When restrictions eased that Sunday and green card holders were cleared, an attorney at Dulles Airport told Think Progress he thought it was thanks to those crowds: “It’s the lawyers doing this, and the demonstrators,” he said. “DHS blinked.”
The Campus Protesters
As white nationalists have mainstreamed and have commanded moderate fees to speak on college campuses and elsewhere, young people and activists have dissented in occasionally well-orchestrated but always filmable ways. Recently, those confrontations have expanded out into cities like Berkeley, where broad coalitions of right-wingers, trolls, militiamen, and Trump supporters squabbled (and came to blows) with leftist protesters and anti-fascist groups.
Whether or not you believe literal Nazi-punching is a reasonable response to the people emboldened by the Trump administration, such protests will continue to create an ideological fault line, as speakers like Ann Coulter pull out of public events—and many progressives continue to disparage such shows of force.
The People Shouting Down Their Reps
In February, as the GOP prepared to repeal the Affordable Care Act and replace it with something they hadn’t yet thought of (but don’t want for themselves), their already charged-up constituents flooded local town halls and busy phone lines to ask the important question: What exactly is the plan here? With the question of how many thousands of people might die without access the health care back on the table, the effort has doubled down, and Republicans are turning to Facebook and phone-in town halls to prevent the “YouTube moments” in which they are often exposed as incompetent or heartless.

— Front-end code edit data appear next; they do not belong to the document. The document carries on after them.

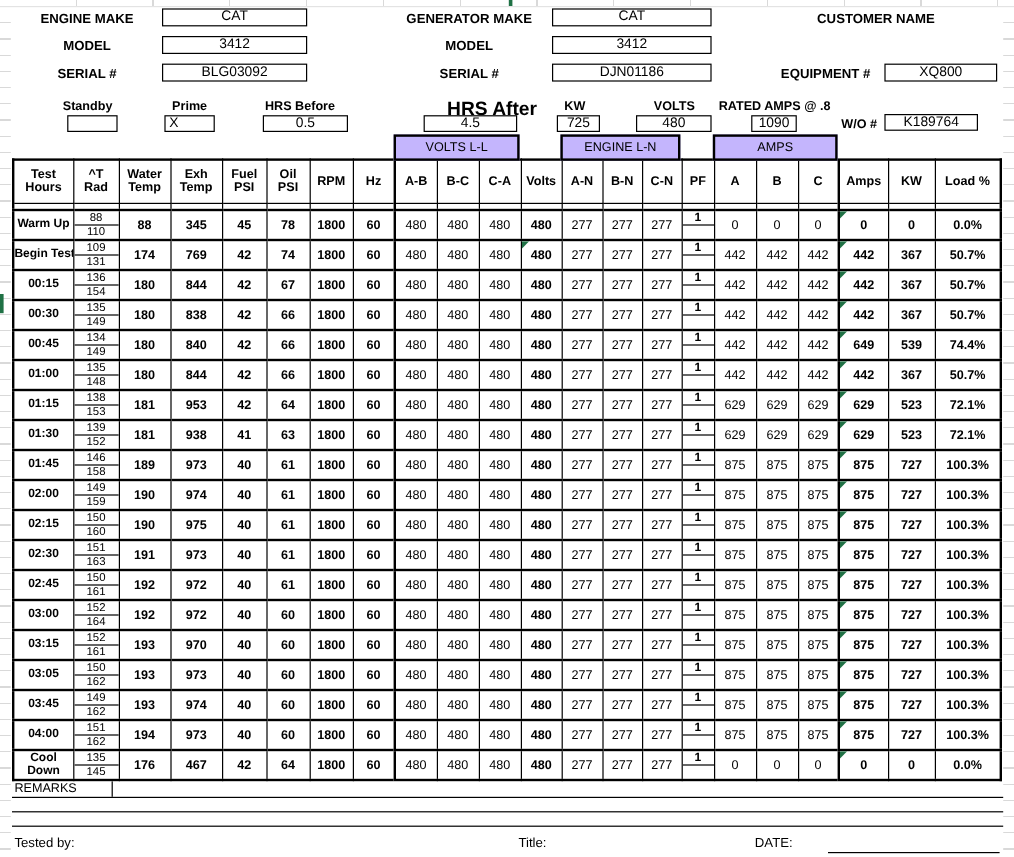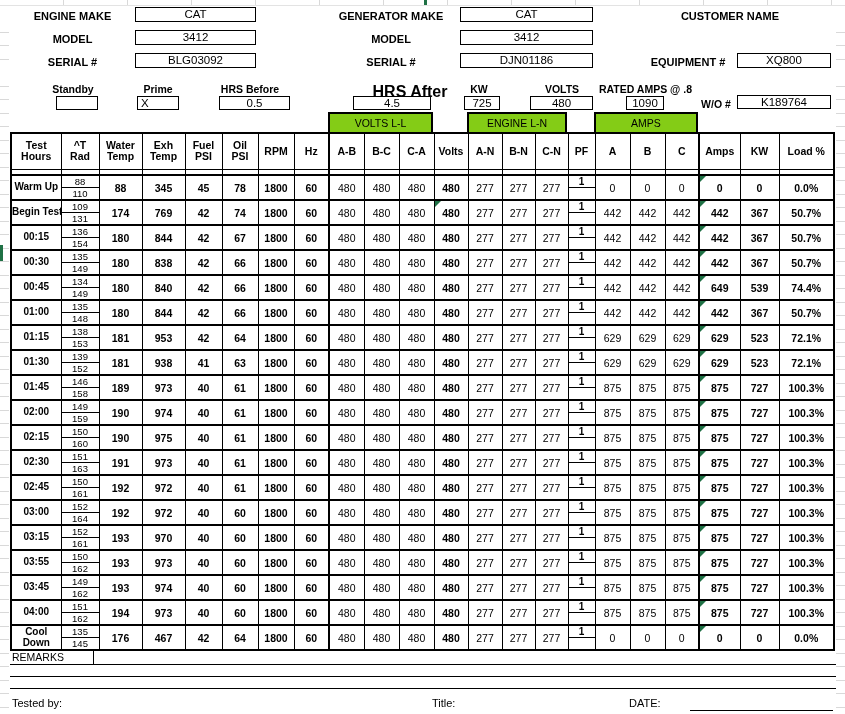--- a/index.html
+++ b/index.html
@@ -20,21 +20,21 @@
   
   .form-area { position:absolute; left:0; top:6px; width:845px; height:106px;padding-left:28px; }
   .flabel { position:absolute; font-weight:700; font-size:11px; text-align:center; white-space:nowrap; }
   .fbox { position:absolute; border:1.5px solid #000; height:15px; font-size:11.5px;
     text-align:center; line-height:12.5px; background:#fff; }
   .fbox.small { height:14px; }
 
   
   .sheet { position:absolute; left:10px; top:112px; width:826px; }
   .group-row { position:relative; height:20px; z-index:2; }
-  .gbox { position:absolute; top:0; height:22px; border:2px solid #000; background:#84cc16;
+  .gbox { position:absolute; top:0; height:22px; border:2px solid #000; background:#c4b5fd;
     font-size:10.5px; text-align:center; line-height:18px; }
   table { border-collapse:collapse; table-layout:fixed; width:823px; border:2px solid #000; background:#fff; position:relative; z-index:1; }
   td,th { border:1px solid #000; text-align:center; font-size:10.5px; padding:0; overflow:hidden; }
   thead th { height:36px; font-weight:700; vertical-align:middle; line-height:11.5px; }
   tr.spacer td { height:6px; }
   tr.data-row td { height:22px; border-top-width:2px; }
   .bl { border-left-width:2px !important; }
   .b { font-weight:700; }
   .c-label { font-size:10px; line-height:10.5px; white-space:nowrap; }
   .c-split { vertical-align:top; }
@@ -91,21 +91,21 @@
   <div class="flabel" style="left:588px;top:77px;width:115px;font-size:10.5px">RATED AMPS @ .8</div>
 
   <div class="fbox small" style="left:56px;top:90px;width:42px"></div>
   <div class="fbox small" style="left:137px;top:90px;width:42px;text-align:left;padding-left:3px">X</div>
   <div class="fbox small" style="left:219px;top:90px;width:71px">0.5</div>
   <div class="fbox small" style="left:353px;top:90px;width:78px">4.5</div>
   <div class="fbox small" style="left:464px;top:90px;width:36px">725</div>
   <div class="fbox small" style="left:530px;top:90px;width:63px">480</div>
   <div class="fbox small" style="left:626px;top:90px;width:38px">1090</div>
   <div class="flabel" style="left:696px;top:92px;width:40px;font-size:10.5px">W/O #</div>
-  <div class="fbox small" style="left:737px;top:89px;width:94px">K189764</div>
+  <div class="fbox small" style="left:737px;top:89px;width:78px">K189764</div>
 </div>
 
 <div class="sheet">
   <div class="group-row">
     <div class="gbox" style="left:318px;width:105px">VOLTS  L-L</div>
     <div class="gbox" style="left:457px;width:100px">ENGINE  L-N</div>
     <div class="gbox" style="left:584px;width:104px">AMPS</div>
   </div>
 
   <table>
@@ -724,21 +724,21 @@
           </td>
     <td>875</td>
     <td>875</td>
     <td>875</td>
     <td class="b bl c-amps flagged">875</td>
     <td class="b">727</td>
     <td class="b">100.3%</td>
   </tr>
         <tr class="data-row">
     <td class="c-label b">
-            <div>03:55</div>
+            <div>03:05</div>
             <div></div>
           </td>
     <td class="c-split">
             <div class="split-top">150</div>
             <div class="split-bot">162</div>
           </td>
     <td class="b">193</td>
     <td class="b">973</td>
     <td class="b">40</td>
     <td class="b">60</td>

The Hypocrisy of the Sanctuary City
On Tuesday, a federal judge blocked Trump’s executive order against sanctuary cities who decline to collaborate with ICE and the administration’s deportation policies. But for all the posturing around urban centers and their relative liberalism, the older, more entrenched policies of progressive politicians have come under fire. In New York, for example, Mayor De Blasio’s “broken windows” policies have been shown to disproportionately criminalize undocumented people, putting them in further jeopardy.
The Government Employees (Actually) Sowing Dissent in the Ranks
While it’s unlikely that many of the “rogue” government staff Twitter accounts were run by anyone actually connected to the government—the National Parks Service account notwithstanding—there have been a number of other instances of civil servants exposing the extent of the chaos during the administration’s transition. In February, when climate denialist Scott Pruitt was set to be confirmed, EPA members vocally protested, a virtually unheard-of act for federal employees.
Elsewhere official government Twitter accounts posted jabs at the social media-obsessed president, and people familiar with the government contracting process trolled the people soliciting proposals for the border wall—”It’s like amateur hour” over there, one told me.
The People Making Ivanka Trump Unfashionable
Since before Trump was elected, Grab Your Wallet has been listing companies worthy of a boycott. The effect of boycotts on a company’s bottom line is up for for debate, but it must be embarrassing to have to rename your fashion line so people will buy it.